What agents handle vs what they hand off

Agents are well-suited to the high-volume, lower-complexity tier of customer service: answering product questions, looking up account status, processing standard requests like returns or address changes, and triaging inbound contacts to the right team. They are not well-suited to high-stakes disputes, complex problem diagnosis requiring domain expertise, or situations where a customer needs empathy rather than information. The design decision is not whether to use agents but how to define the boundary — and how to ensure escalation happens reliably and promptly when that boundary is crossed.

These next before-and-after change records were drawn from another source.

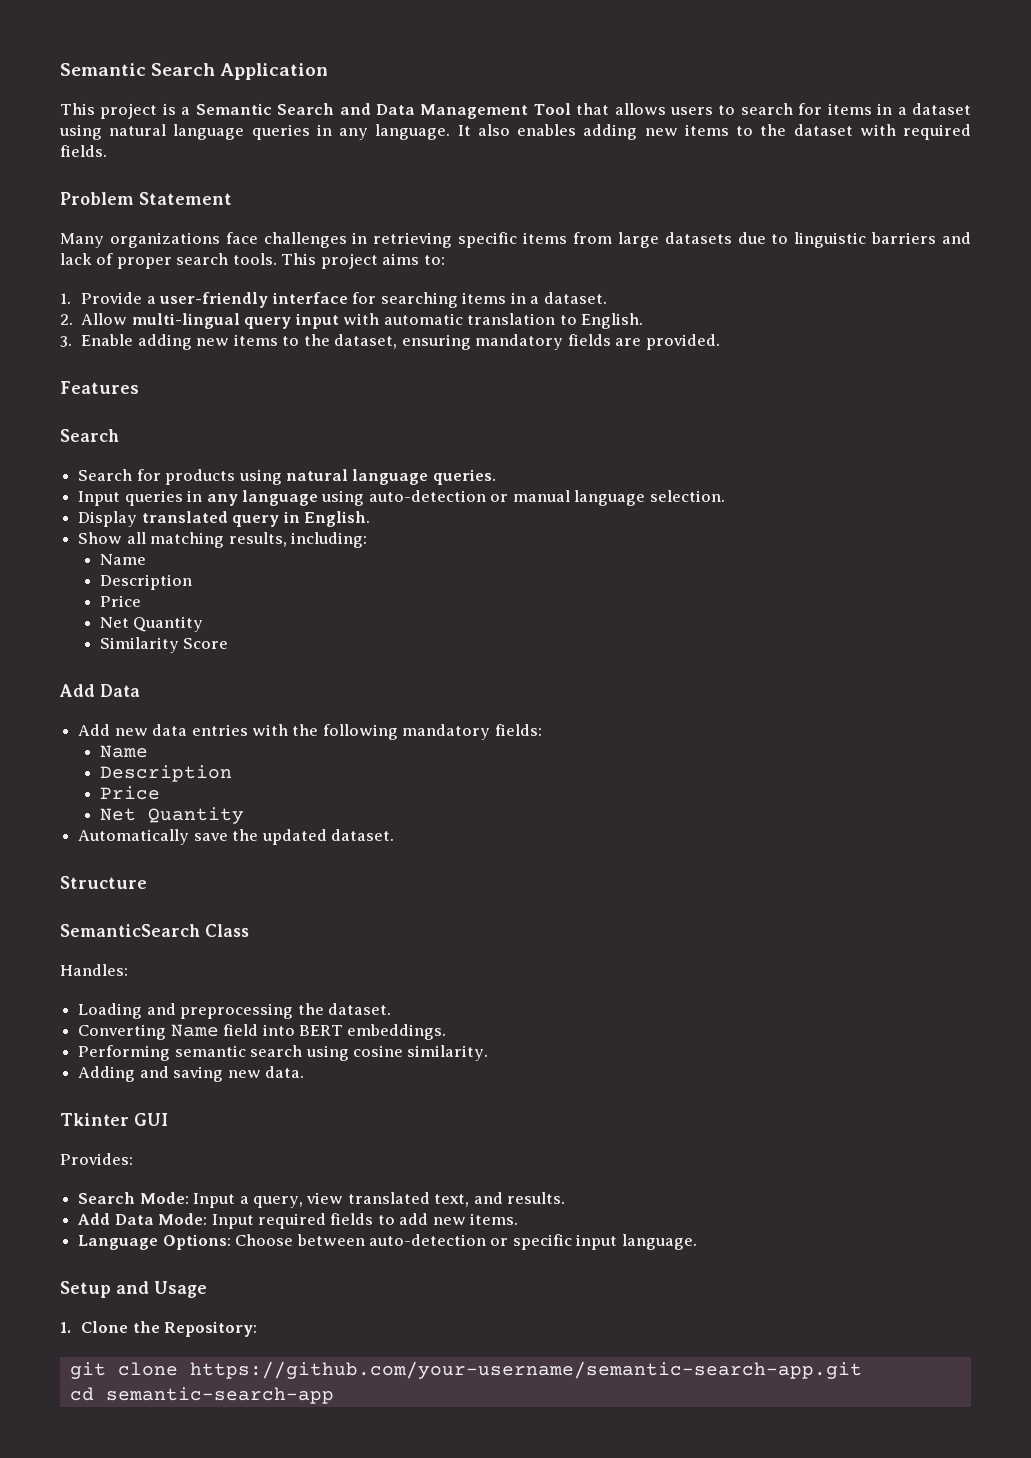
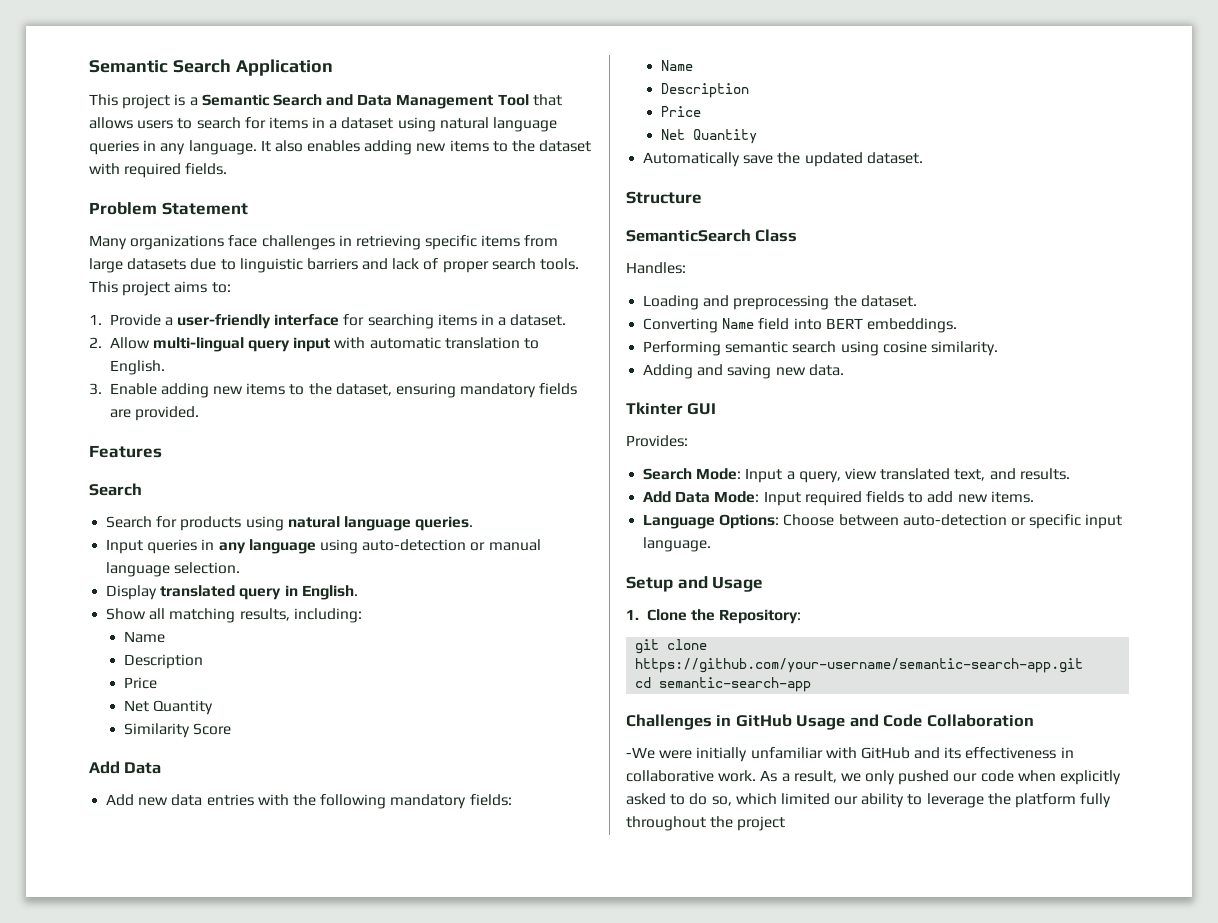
+ Challenges in GitHub Usage and Code Collaboration
+ -We were initially unfamiliar with GitHub and its effectiveness in collaborative work. As a result, we only pushed our code when explicitly asked to do so, which limited our ability to leverage the platform fully throughout the project

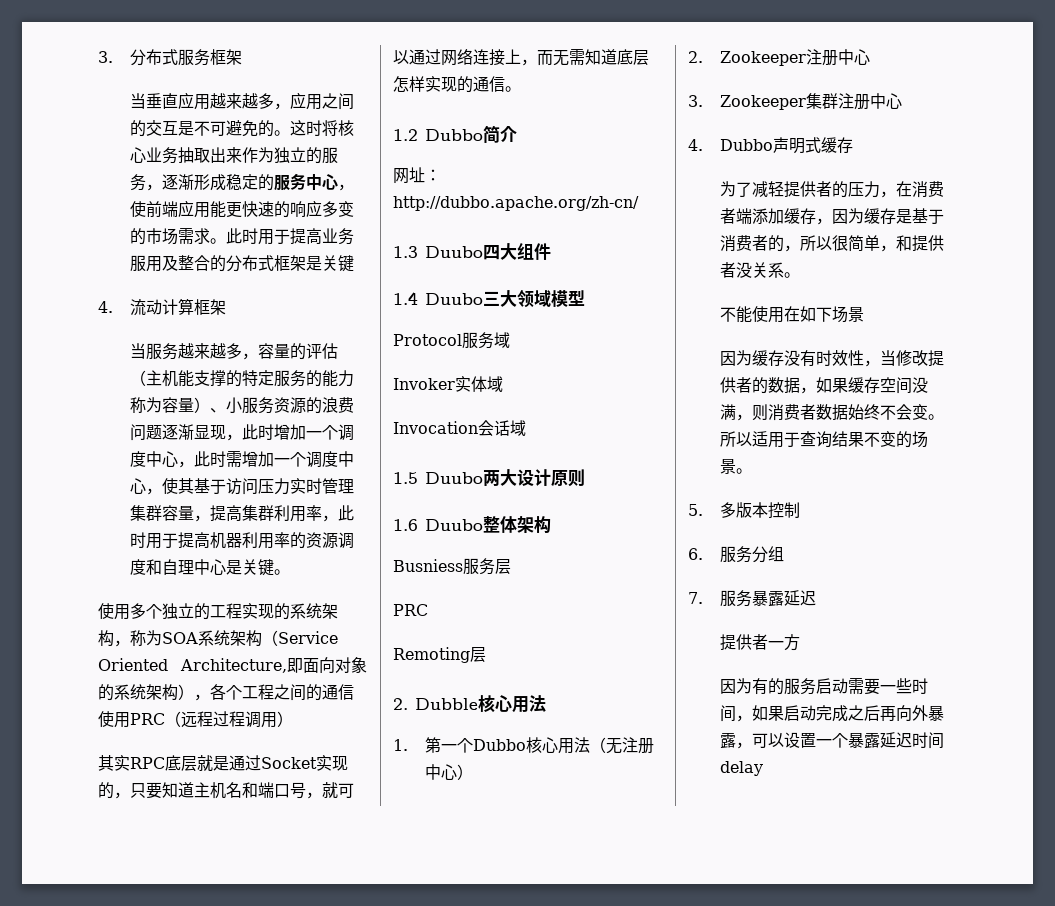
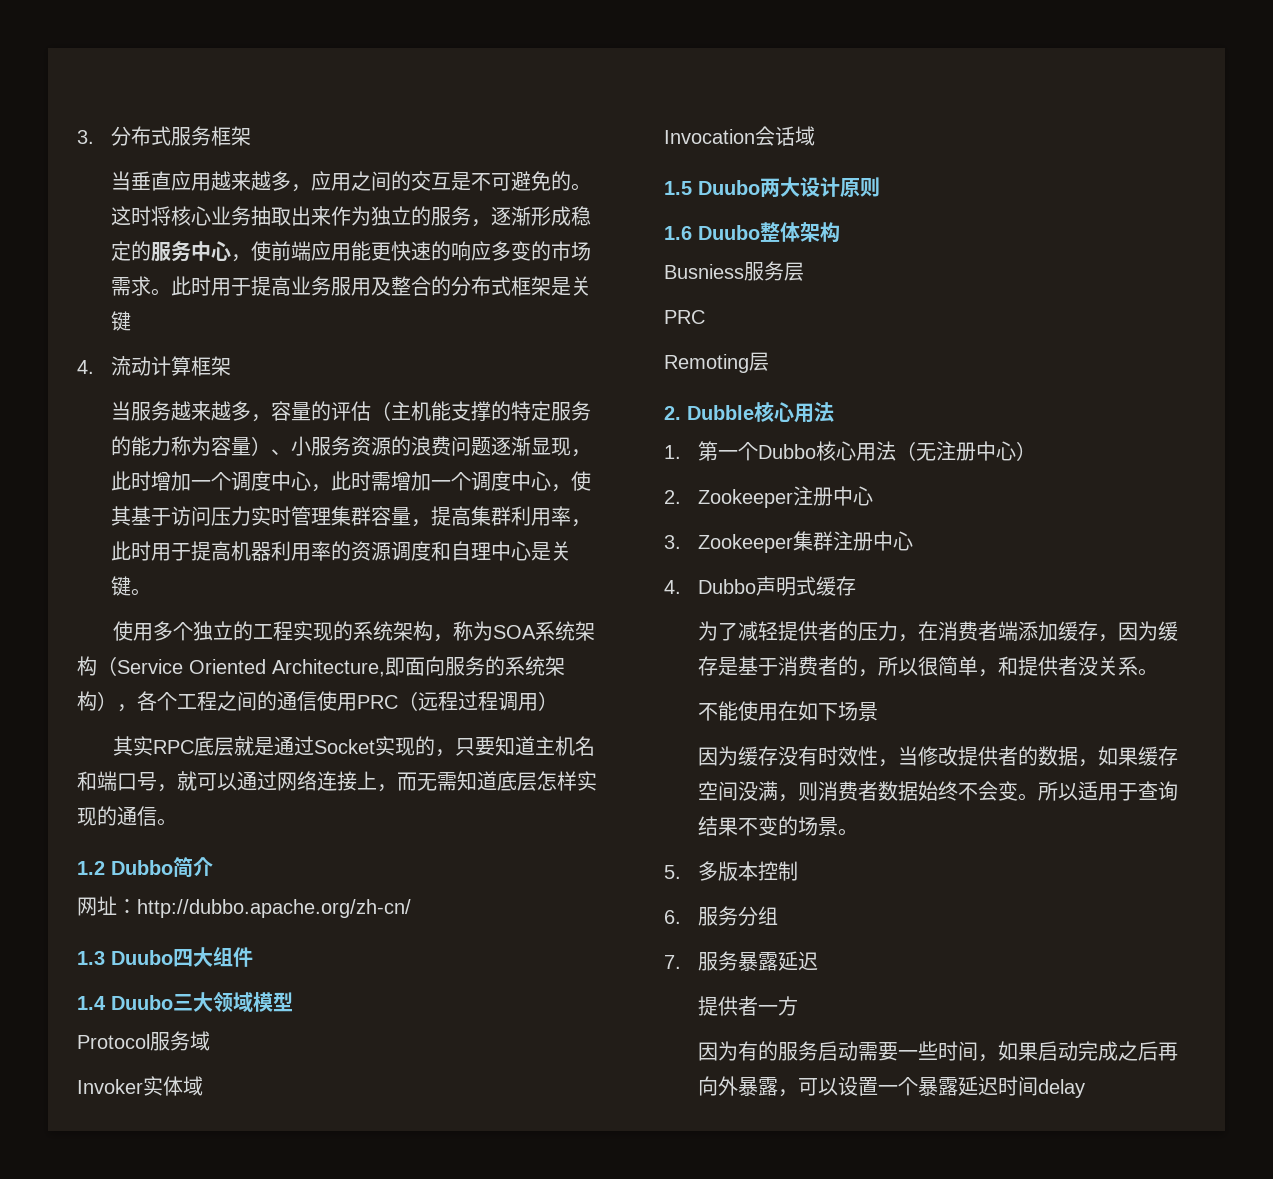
- 使用多个独立的工程实现的系统架构，称为SOA系统架构（Service Oriented Architecture,即面向对象的系统架构），各个工程之间的通信使用PRC（远程过程调用）
+ 使用多个独立的工程实现的系统架构，称为SOA系统架构（Service Oriented Architecture,即面向服务的系统架构），各个工程之间的通信使用PRC（远程过程调用）

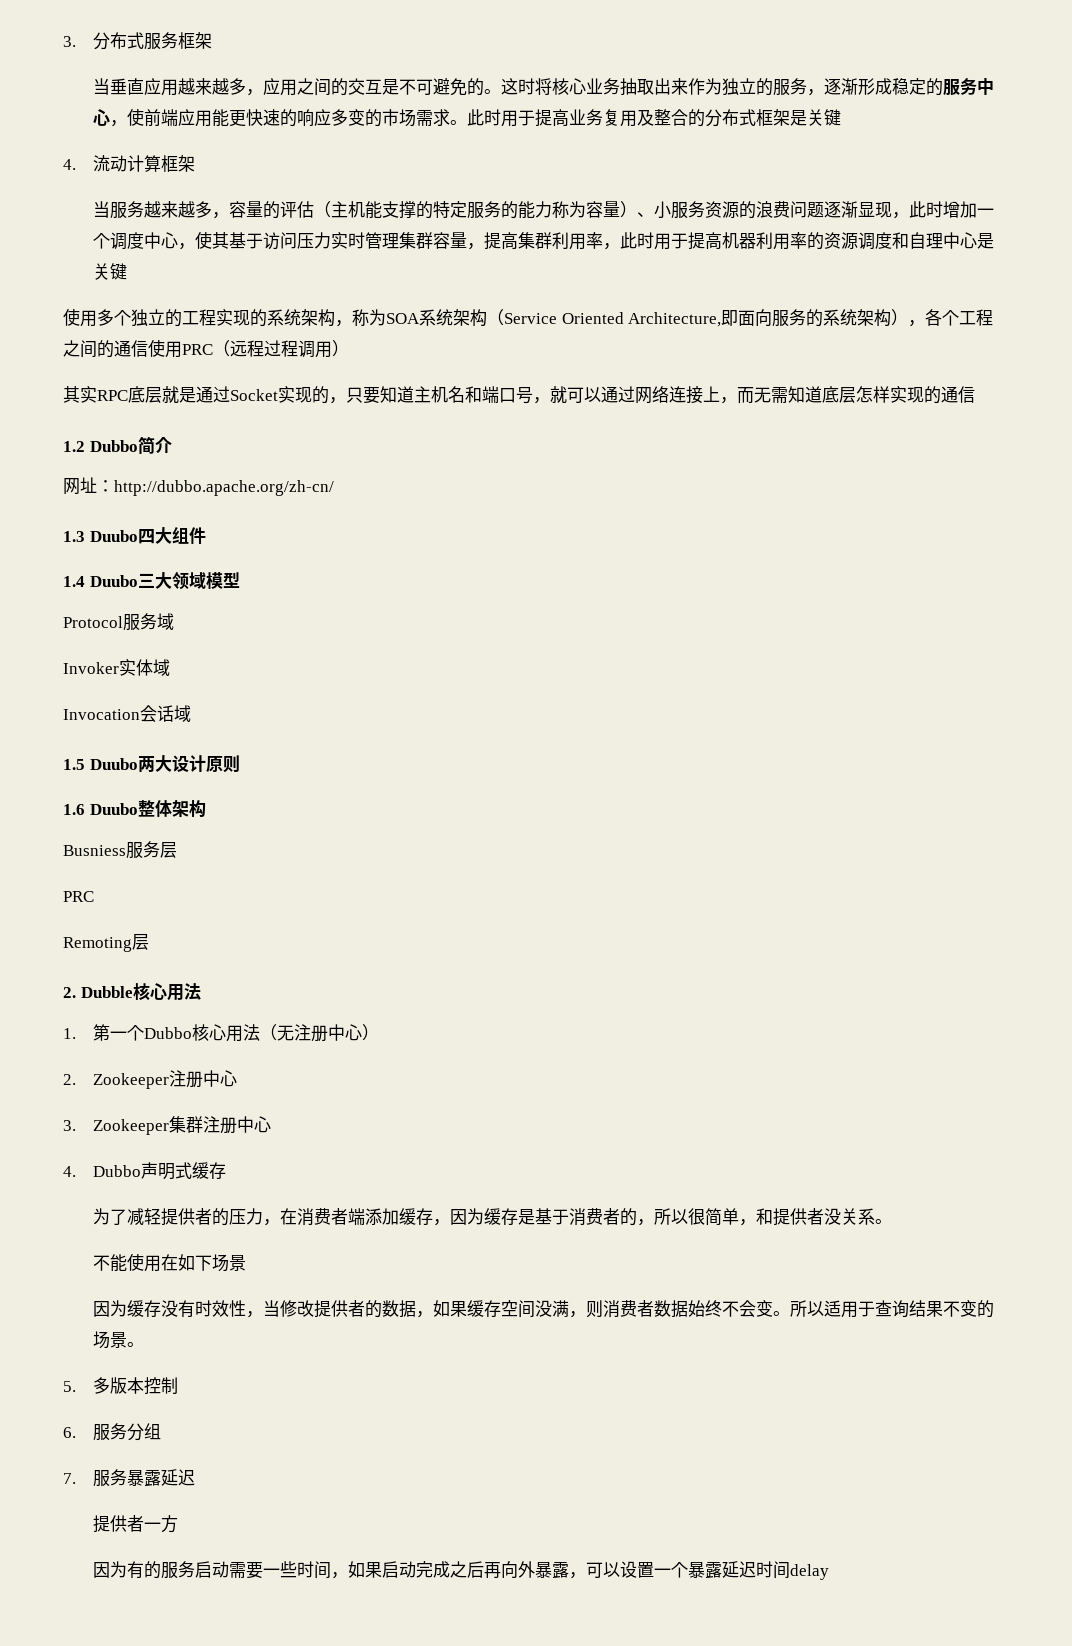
- 此时用于提高业务服用及整合的分布式框架是关键
+ 此时用于提高业务复用及整合的分布式框架是关键
- 当服务越来越多，容量的评估（主机能支撑的特定服务的能力称为容量）、小服务资源的浪费问题逐渐显现，此时增加一个调度中心，此时需增加一个调度中心，使其基于访问压力实时管理集群容量，提高集群利用率，此时用于提高机器利用率的资源调度和自理中心是关键。
+ 当服务越来越多，容量的评估（主机能支撑的特定服务的能力称为容量）、小服务资源的浪费问题逐渐显现，此时增加一个调度中心，使其基于访问压力实时管理集群容量，提高集群利用率，此时用于提高机器利用率的资源调度和自理中心是关键
- 其实RPC底层就是通过Socket实现的，只要知道主机名和端口号，就可以通过网络连接上，而无需知道底层怎样实现的通信。
+ 其实RPC底层就是通过Socket实现的，只要知道主机名和端口号，就可以通过网络连接上，而无需知道底层怎样实现的通信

What changes operationally

Deploying service agents changes the nature of human agent work rather than eliminating it. Human agents handle the cases the AI escalates — which tend to be the most complex and emotionally difficult. They also generate the feedback data that improves agent behavior over time. The team operating customer service agents needs to monitor escalation rates and reasons, because a rising escalation rate is often the first signal of a prompt or policy regression.

Risk and oversight requirements

Customer service agents act on behalf of the company in interactions that may have legal or financial consequences. They need defined and tested scope limits: what transaction types they can execute, what information they can share, what they are prohibited from promising. Prompt injection is a specific risk — customer inputs are attacker-controlled inputs — so agents must be designed to handle adversarial inputs without taking unauthorized actions. Audit trails of all agent actions are necessary for both quality management and dispute resolution.